Long-term goal, not yet shipped. This page describes the direction so the architectural decisions made today stay aligned with it.

The user describes what they want, in their own language:

“A personal content creation agent that can collect links, summarize them, ask me for angles, draft posts, and keep a calendar.”

The builder composes a pack from reusable pieces:

  • relevant skills
  • required tools
  • memory defaults
  • optional schema and persist contract
  • cron schedules and triggers
  • permissions
  • UI panels
  • evals and sample fixtures

The user reviews the result, runs it locally, edits anything they want, and ships it.

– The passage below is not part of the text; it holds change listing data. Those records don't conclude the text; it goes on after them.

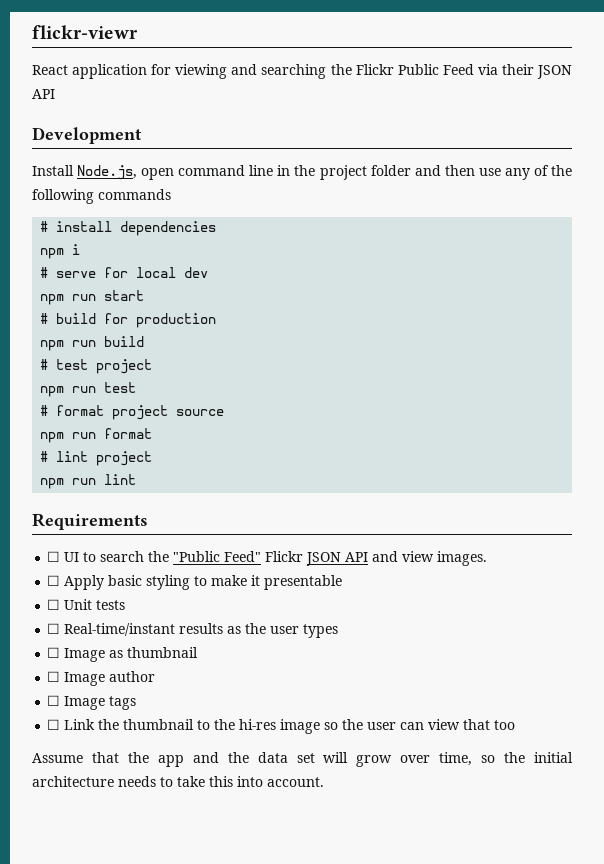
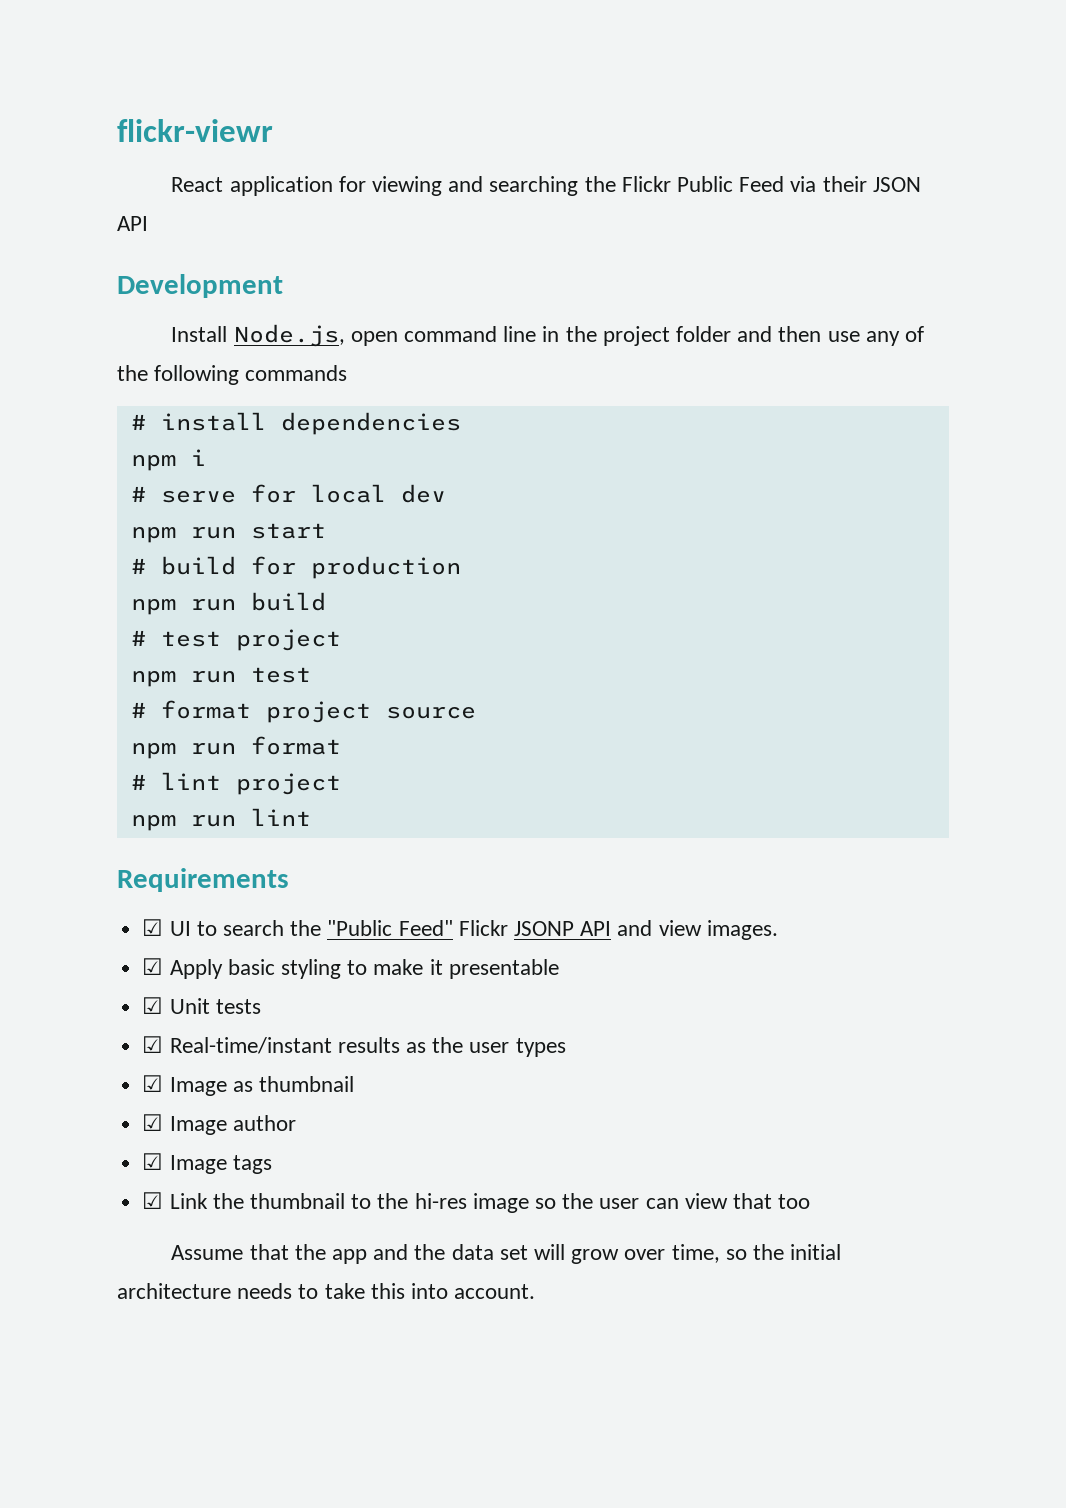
[47,551,61,562] ☐ -> [142,919,164,936] ☑
[306,552,342,566] JSON -> [513,921,574,936] JSONP
[47,575,61,586] ☐ -> [142,958,164,975] ☑
[47,599,61,610] ☐ -> [142,997,164,1014] ☑
[47,623,61,634] ☐ -> [142,1036,164,1053] ☑
[47,647,61,658] ☐ -> [142,1075,164,1092] ☑
[47,671,61,682] ☐ -> [142,1114,164,1131] ☑
[47,695,61,706] ☐ -> [142,1153,164,1170] ☑
[47,719,61,730] ☐ -> [142,1192,164,1209] ☑

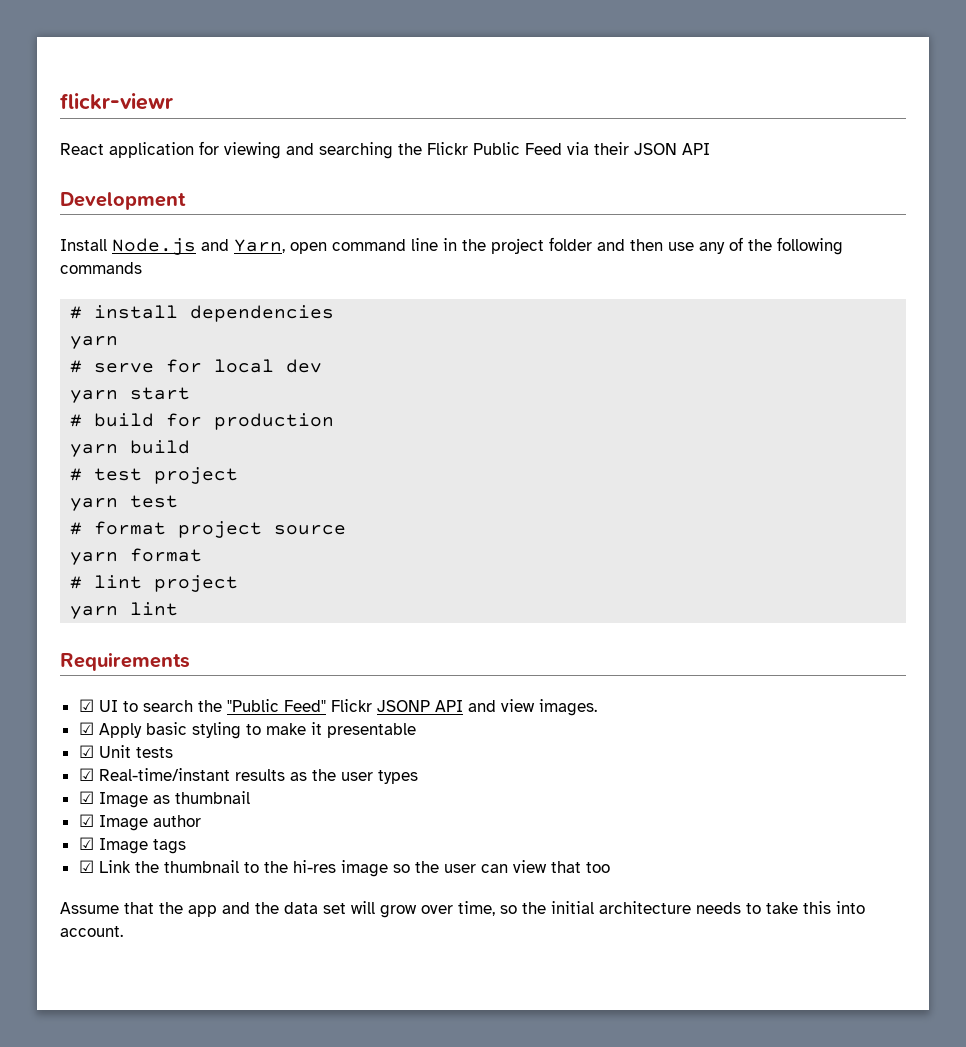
[233,324,345,347] Node.js, -> [112,238,285,255] Node.js and Yarn,
[130,449,206,471] npm i -> [70,336,119,349] yarn
[130,526,236,543] npm run -> [70,390,119,403] yarn
[130,598,236,615] npm run -> [70,444,119,457] yarn
[130,670,236,687] npm run -> [70,498,119,511] yarn
[130,742,236,759] npm run -> [70,552,119,565] yarn
[130,814,236,831] npm run -> [70,606,119,619] yarn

A naive version of this is: search a skill library, pick a few that sound related, glue them into a folder, hand the user a chatbot.

That fails. The result has no coherent storage, no schedule, no permission scope, and no way to know whether the skills actually compose into a usable workflow.

The pack builder needs to compile a narrow, coherent app — not a bag.

The difference is that every skill must declare a typed contract.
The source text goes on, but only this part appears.